Week 3 Update


The start of week 3 was at the state campground (dry camping) along the Tok River in Tok, Alaska. We didn’t have anything really planned to do, it was more of a way point along the way, and we spent 2 nights here rather than spend one night in Chicken and one night in Tok.

We ventured off late in the morning with the car and went to find the Visitor’s Center. We grabbed a lot of brochures and pamphlets with things to do in Alaska (this is the first town in Alaska along the Alaska Highway so it’s a popular stop). Then we headed over to the BLM office and obtained a really nice map showing all Federal and State campgrounds in Alaska. Lastly we stopped at APLIC (Alaska Public Lands Information Center) and picked up some more information, including a printout showing the prices for all the state-run campgrounds (information which the map lacked).

Next up to do was a visit to Mukluk Land. *The* tourist destination for Tok (lol).

└ Mukluk Land in Tok


On Tuesday, we started our trek towards Fairbanks. A fairly short trip of only a few hours. Along the way, just outside of Fairbanks is North Pole, AK, where Santa Claus sends all his mail from. We stopped at the Santa Claus House (a tourist trap, really) and got some photos and a couple souveneir items.

We then carried on about another 15 miles to our campground next to teh Chena River (pronounded She-na by the locals) and got setup. Other than cooking and getting some showers that was the end of the day.

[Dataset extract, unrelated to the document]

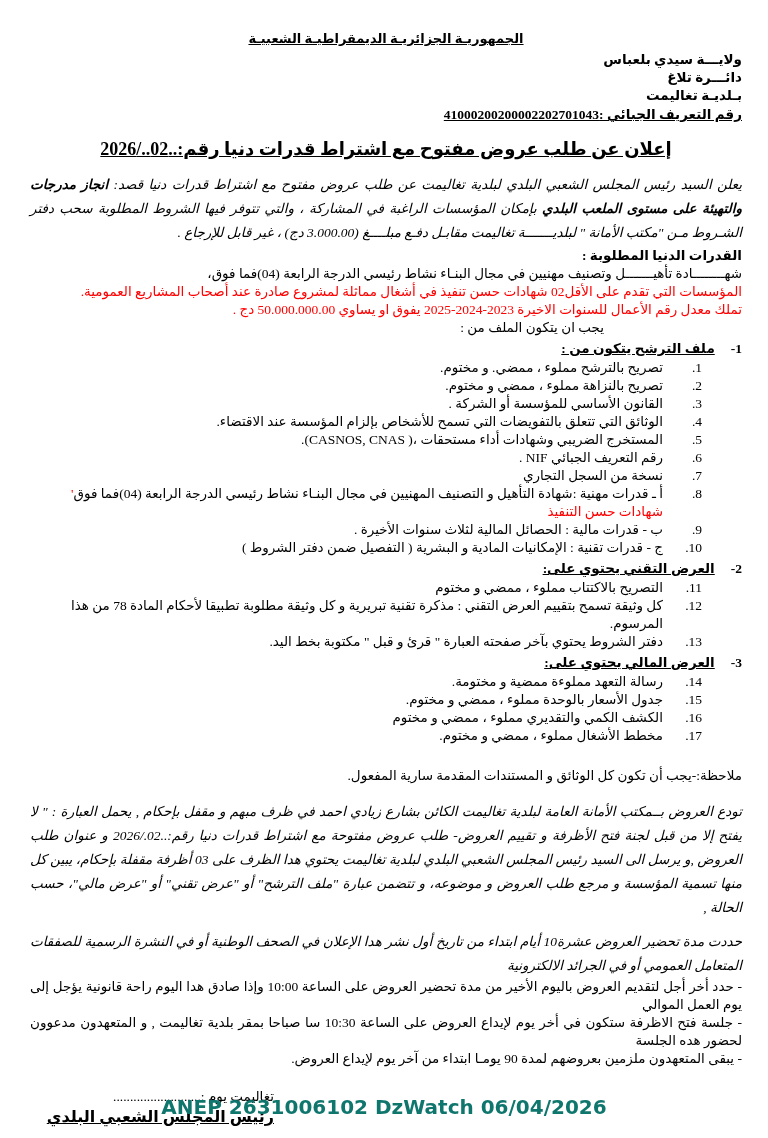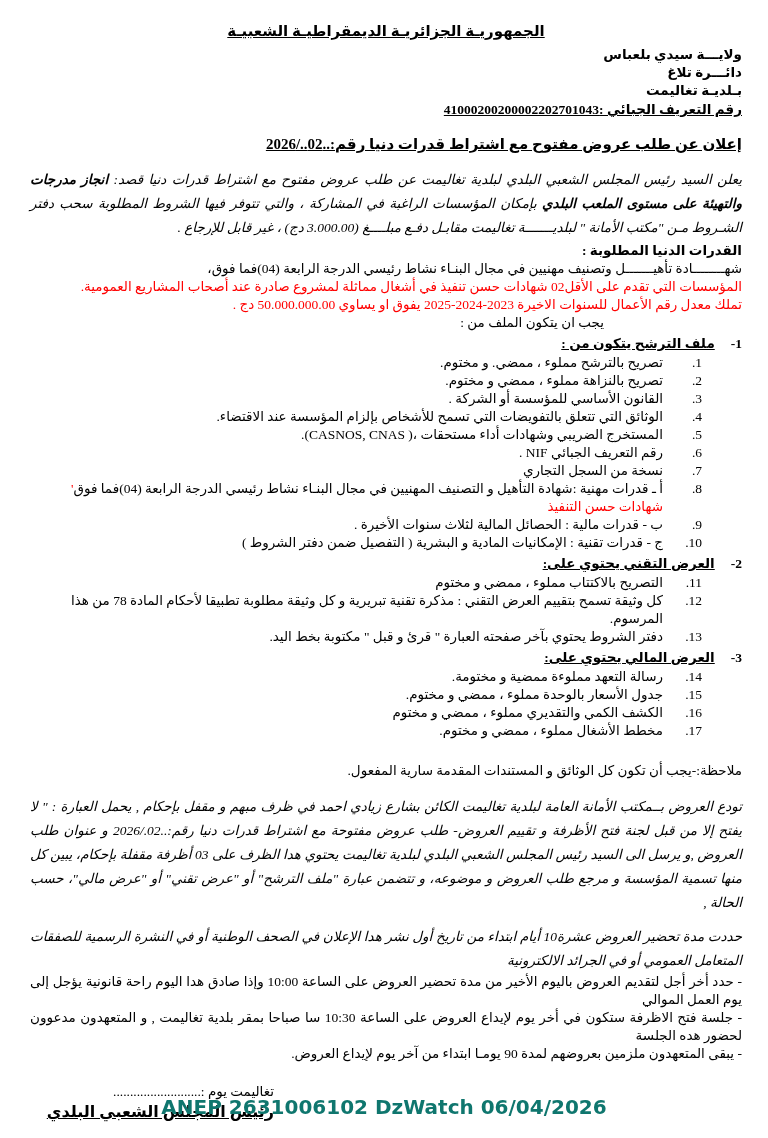"الجمهوريـة الجزائريـة الديمقراطيـة" .republic { font-size: 15px -> 13px; margin: 0 0 4px 0 -> 8px 0 4px 0 }
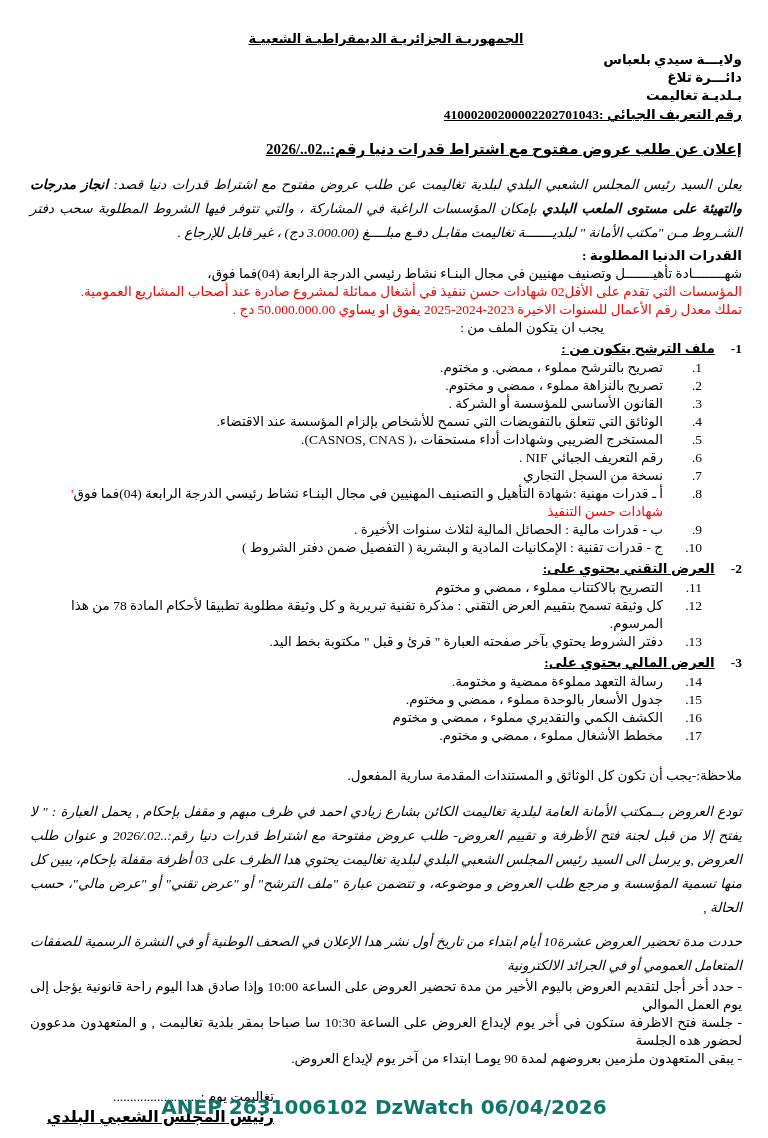"إعلان عن طلب عروض مفتوح" .notice-title { font-size: 15px -> 18px; text-align: none -> center }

On Wednesday, we took a day trip with the car up to the Arctic Circle. It’s about 195 miles from Fairbanks to the circle. About 50 miles in, we stopped with some others to help a guy who had rolled his pickup into the hillside ditch swerving to avoid a moose. He was bleeding pretty bad and I had some antiseptic pads in a small kit in the car. A German couple had a sat-phone and called troopers/ambulance. I helped what I could, including climbing in his truck to retrieve his medications.

The road is surprisingly good. It’s paved all the way to the Dalton Highway, and then there are a couple paved stretches on the Dalton, though it’s mostly gravel. Just have to keep the speed down (30 to 35 mph most places, a little faster on the pavement). All in all it was a decent drive, and the trip took us about 11 hours total there and back.

└ At the Arctic Circle


Today was basically a hang-out day. We went and did some needed grocery shopping at Wal-Mart and then went swimming at the pool at the high school (it’s open to public in the summer).  Had I paid attention a little more, we could have seen a tour of the UAF Geophysical Institute Rocket Range as they only do tours once a week.


On Friday we went to University of Alaska Fairbanks to their Museum of the North. We spent the whole afternoon there viewing the exhibits and seeing a couple of the half-hour movies (A Year in the Life of a Bowhead Whale, and Aurora Borealis). It was a good stop. We topped the day off with a little treat – pizza from a local shop.

└ Mammoth fossils at UAF Museum of the North


Saturday was departure day from Fairbanks. It is about 120 miles from Fairbanks to Denali. It took us about 10 hours to get there. We had to stop twice to make fuel pump repairs. Ugh – yet again. But we got here and got setup in the RV park and went to bed.


We slept in a little today, then made our way to Denali National Park. We went to the Wilderness Access Center and obtained our tickets for a Monday bus trip into the park. We also sat and listened to a presentation in the auditorium from a tour guide and a young woman who is native Athabascan. She told us about the native peoples of Alaska and some of the ways of their lifestyle and challenges for them. It was an enlightening talk. We hit the sack early, since we needed to be up and getting around at 5am the next day for our bus tour.